:: WHAT YOU HAVE TO DO ::
Return the full set of entries below exactly, leaving every image out.
** LISTED ENTRIES follows **
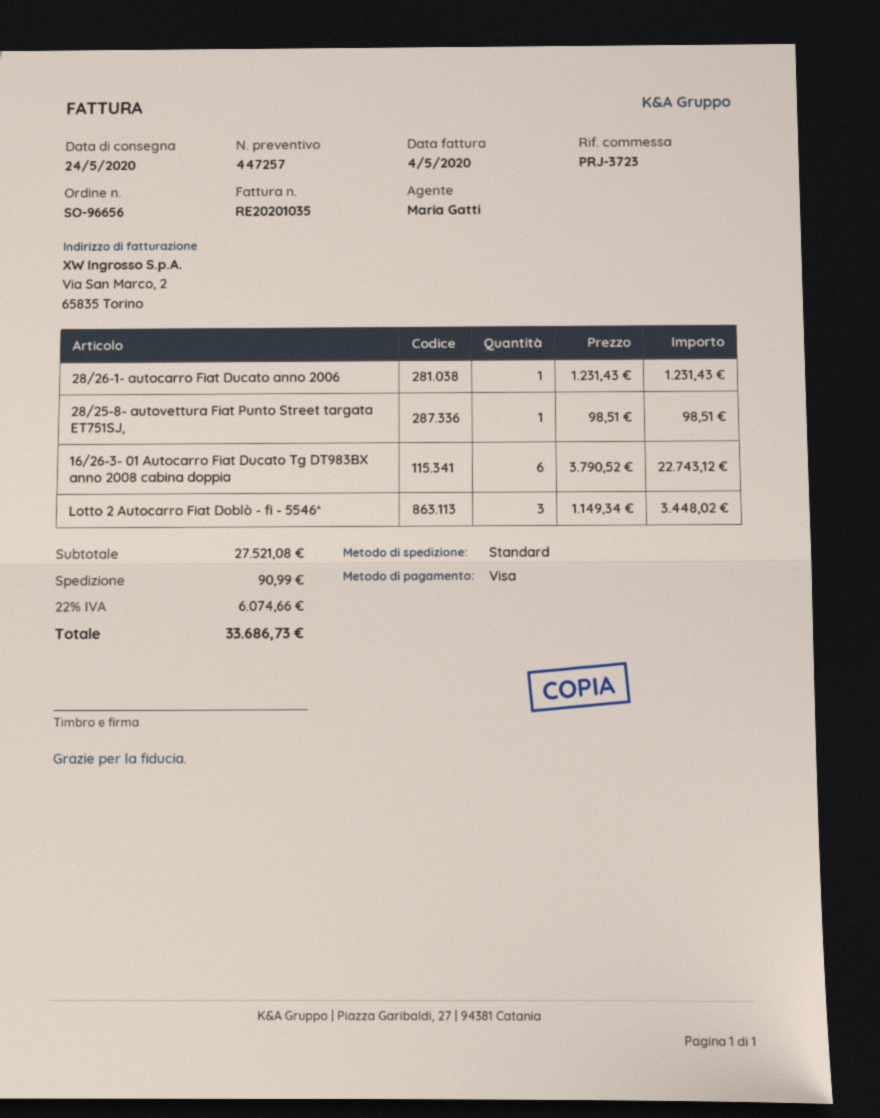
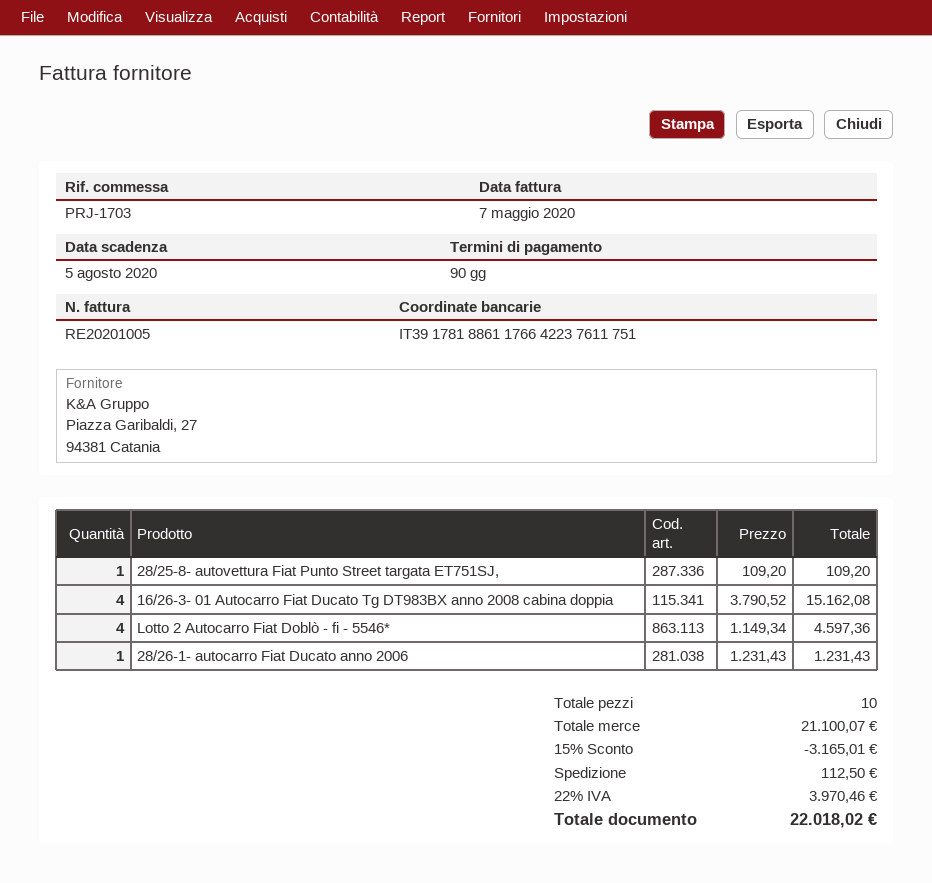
invoice number: RE20201035 -> RE20201005
invoice date: 2020-05-04 -> 2020-05-07
reference: PRJ-3723 -> PRJ-1703
28/25-8- autovettura Fiat Punto Street targata ET751SJ,: 1 x 98.51 = 98.51 -> 1 x 109.20 = 109.20
16/26-3- 01 Autocarro Fiat Ducato Tg DT983BX anno 2008 cabina doppia: 6 x 3790.52 = 22743.12 -> 4 x 3790.52 = 15162.08
Lotto 2 Autocarro Fiat Doblò - fi - 5546*: 3 x 1149.34 = 3448.02 -> 4 x 1149.34 = 4597.36
subtotal: 27521.08 -> 21100.07
discount: none -> 15% = 3165.01
shipping: 90.99 -> 112.50
tax: 22% = 6074.66 -> 22% = 3970.46
total: 33686.73 -> 22018.02

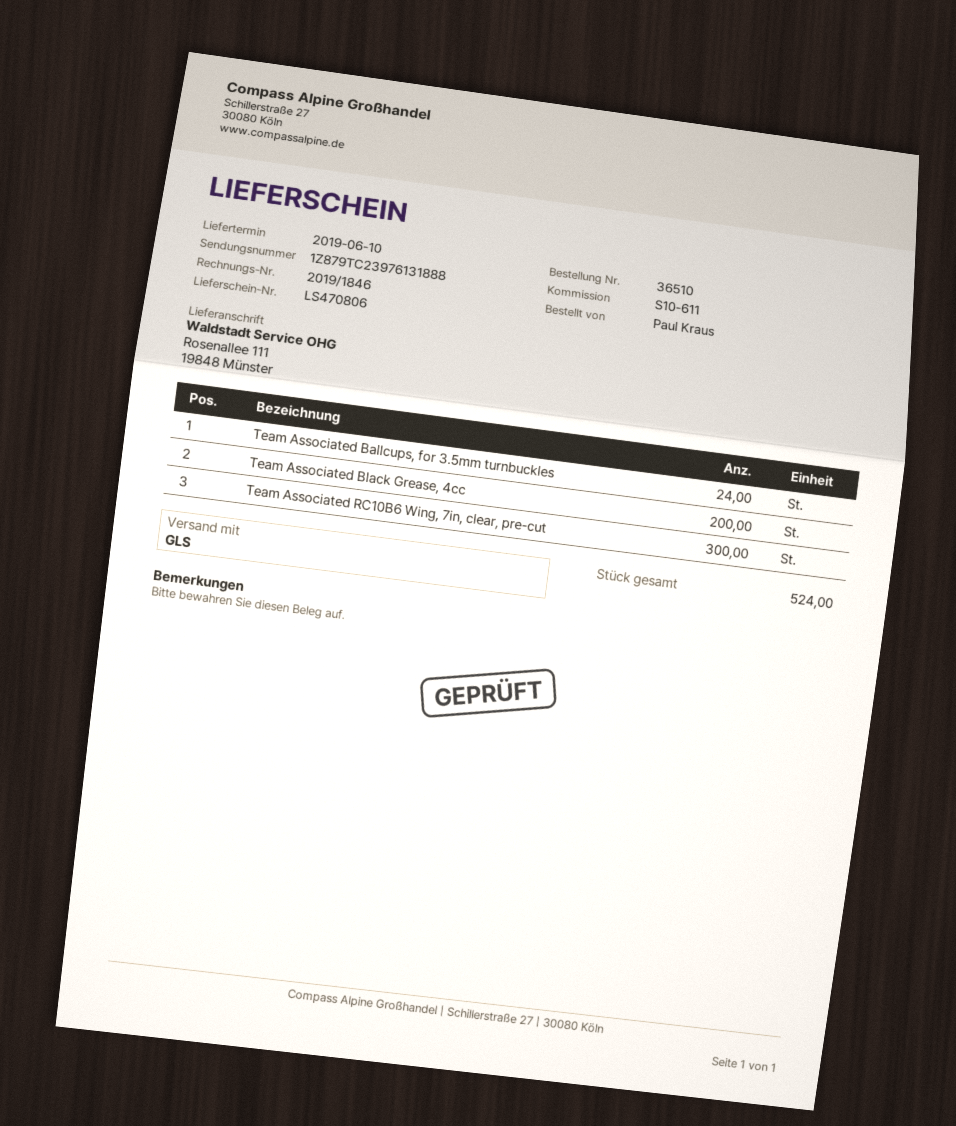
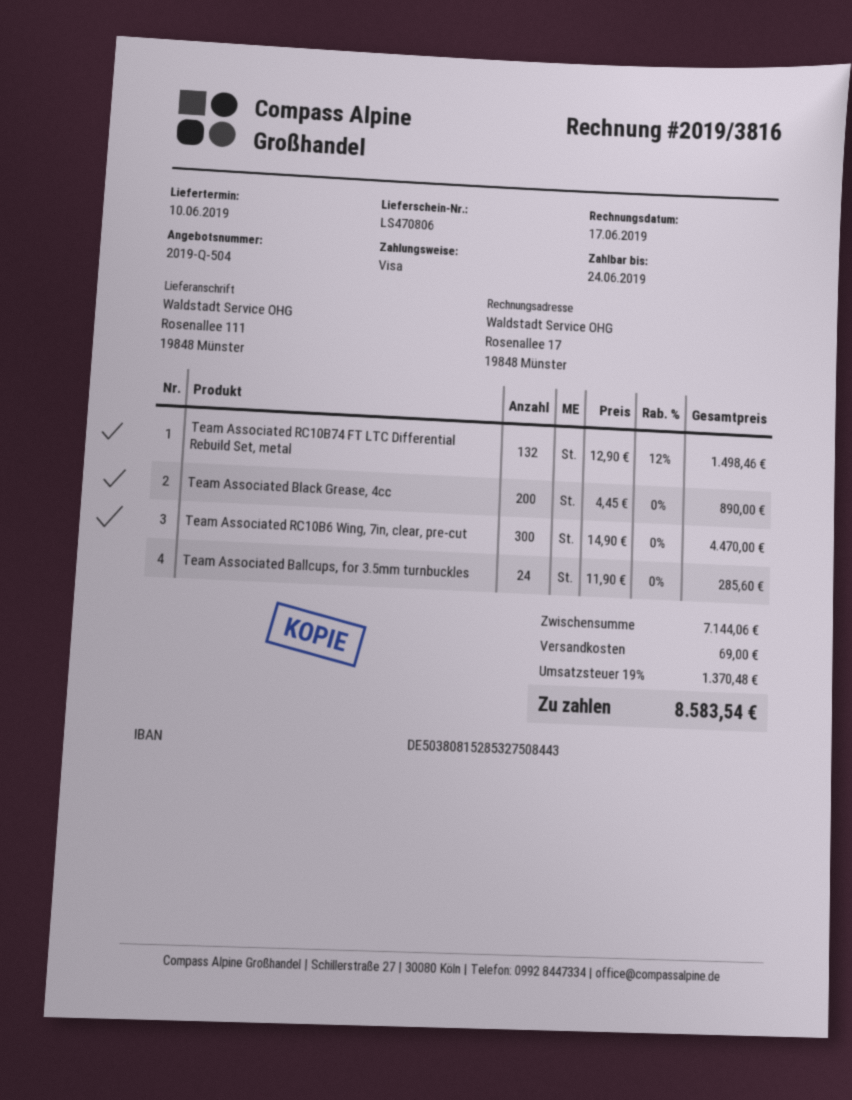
invoice number: 2019/1846 -> 2019/3816
Team Associated RC10B74 FT LTC Differential Rebuild Set, metal: none -> 132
** End of LISTED ENTRIES **
:: TASK SOLUTION ::
invoice number: RE20201035 -> RE20201005
invoice date: 2020-05-04 -> 2020-05-07
reference: PRJ-3723 -> PRJ-1703
28/25-8- autovettura Fiat Punto Street targata ET751SJ,: 1 x 98.51 = 98.51 -> 1 x 109.20 = 109.20
16/26-3- 01 Autocarro Fiat Ducato Tg DT983BX anno 2008 cabina doppia: 6 x 3790.52 = 22743.12 -> 4 x 3790.52 = 15162.08
Lotto 2 Autocarro Fiat Doblò - fi - 5546*: 3 x 1149.34 = 3448.02 -> 4 x 1149.34 = 4597.36
subtotal: 27521.08 -> 21100.07
discount: none -> 15% = 3165.01
shipping: 90.99 -> 112.50
tax: 22% = 6074.66 -> 22% = 3970.46
total: 33686.73 -> 22018.02

invoice number: 2019/1846 -> 2019/3816
Team Associated RC10B74 FT LTC Differential Rebuild Set, metal: none -> 132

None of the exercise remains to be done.